Date: September 19, 2017 By:  /s/ Terrence DeFranco
    Terrence DeFranco
Chief Executive Officer

  

Additional Information About the Asset Purchase and Forward-Looking Statements

 

This document contains forward-looking statements concerning the Asset Purchase, future financial and operating results, benefits and synergies of the Asset Purchase, future opportunities for the combined businesses and any other statements regarding events or developments that the parties believe or anticipate will or may occur in the future. Risks and uncertainties may cause actual results and benefits of the Asset Purchase to differ materially from management expectations. Potential risks and uncertainties include, among others: general economic conditions and conditions affecting the industries in which the Company and SolBright operate.
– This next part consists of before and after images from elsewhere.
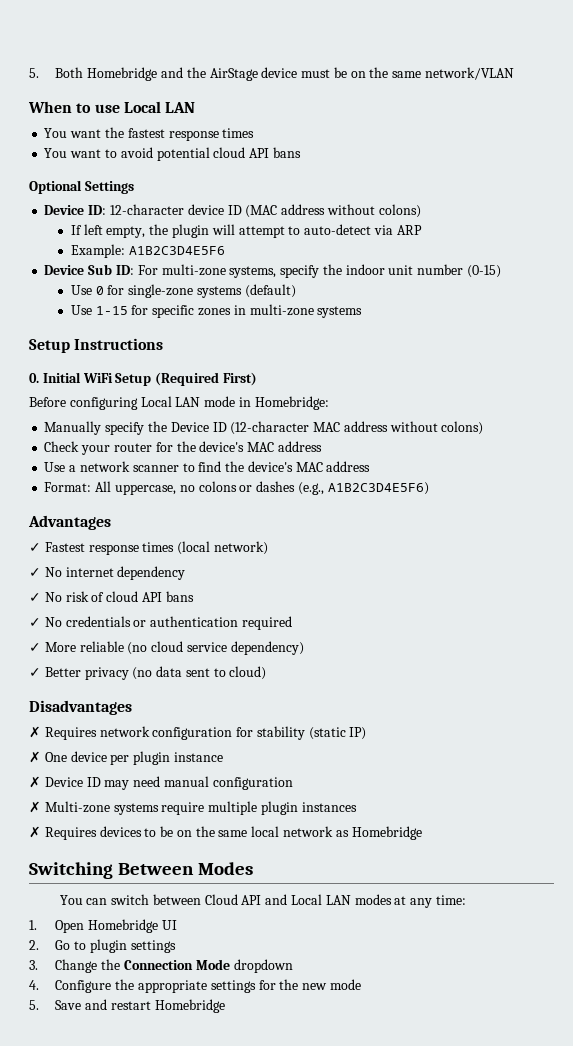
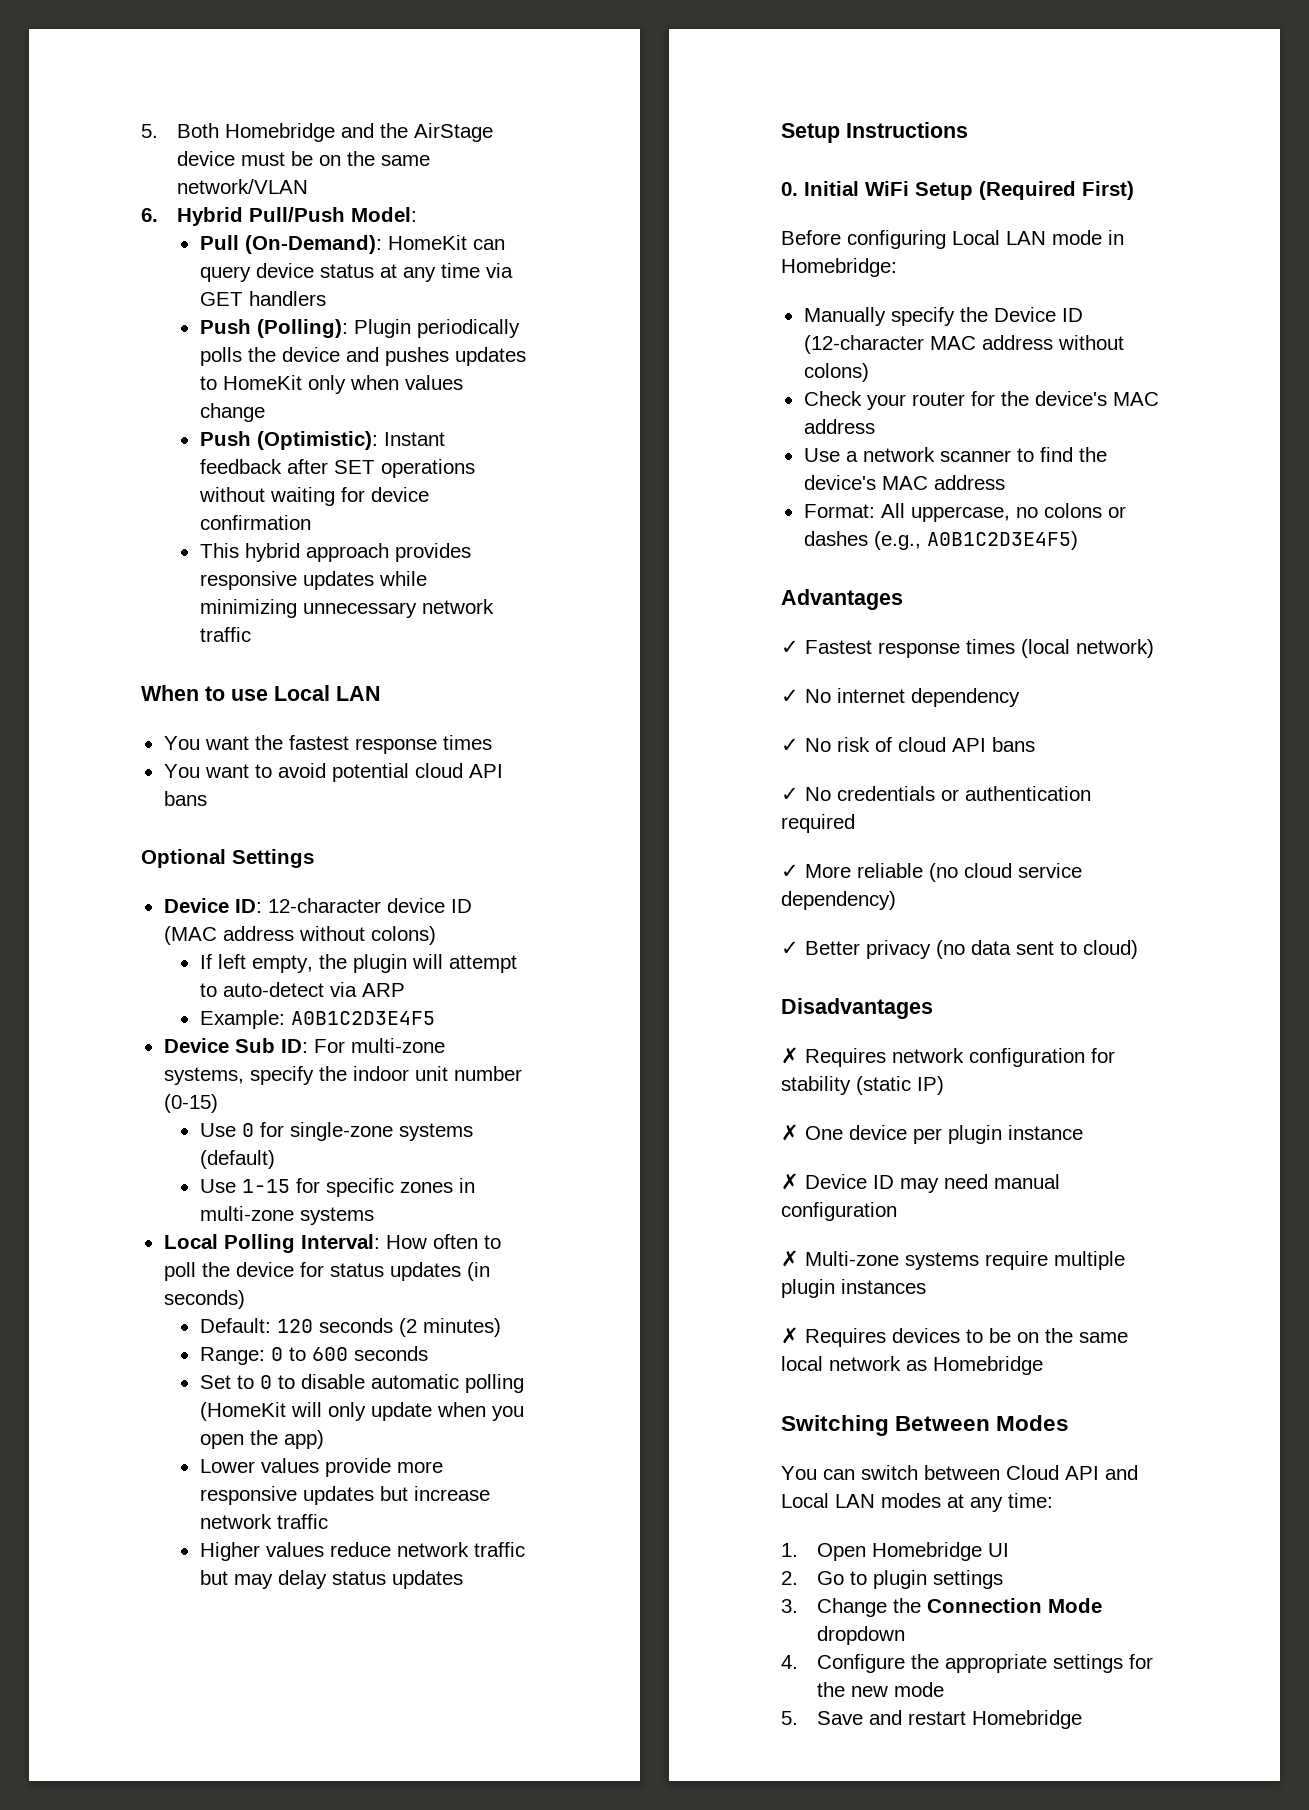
+ 6. Hybrid Pull/Push Model:
+ Pull (On-Demand): HomeKit can query device status at any time via GET handlers
+ Push (Polling): Plugin periodically polls the device and pushes updates to HomeKit only when values change
+ Push (Optimistic): Instant feedback after SET operations without waiting for device confirmation
+ This hybrid approach provides responsive updates while minimizing unnecessary network traffic
- Example: A1B2C3D4E5F6
+ Example: A0B1C2D3E4F5
+ Local Polling Interval: How often to poll the device for status updates (in seconds)
+ Default: 120 seconds (2 minutes)
+ Range: 0 to 600 seconds
+ Set to 0 to disable automatic polling (HomeKit will only update when you open the app)
+ Lower values provide more responsive updates but increase network traffic
+ Higher values reduce network traffic but may delay status updates
- Format: All uppercase, no colons or dashes (e.g., A1B2C3D4E5F6)
+ Format: All uppercase, no colons or dashes (e.g., A0B1C2D3E4F5)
Additional information regarding the factors that may cause actual results to differ materially from these forward-looking statements is available in the Company’s SEC filings, including the Company’s Annual Report on Form 10-K for the year ended May 31, 2017. These forward-looking statements speak only as of the date of this communication and the Company assumes no obligation to update or revise any forward-looking statement, whether as a result of new information, future events and developments or otherwise, except as required by law.

 

This Current Report on Form 8-K/A shall not constitute an offer to sell or the solicitation of an offer to buy any securities, nor shall there be any sale of securities in any jurisdiction in which such offer, solicitation or sale would be unlawful prior to registration or qualification under the securities laws of any such jurisdiction. No offering of securities shall be made except by means of a prospectus meeting the requirements of Section 10 of the U.S. Securities Act of 1933, as amended.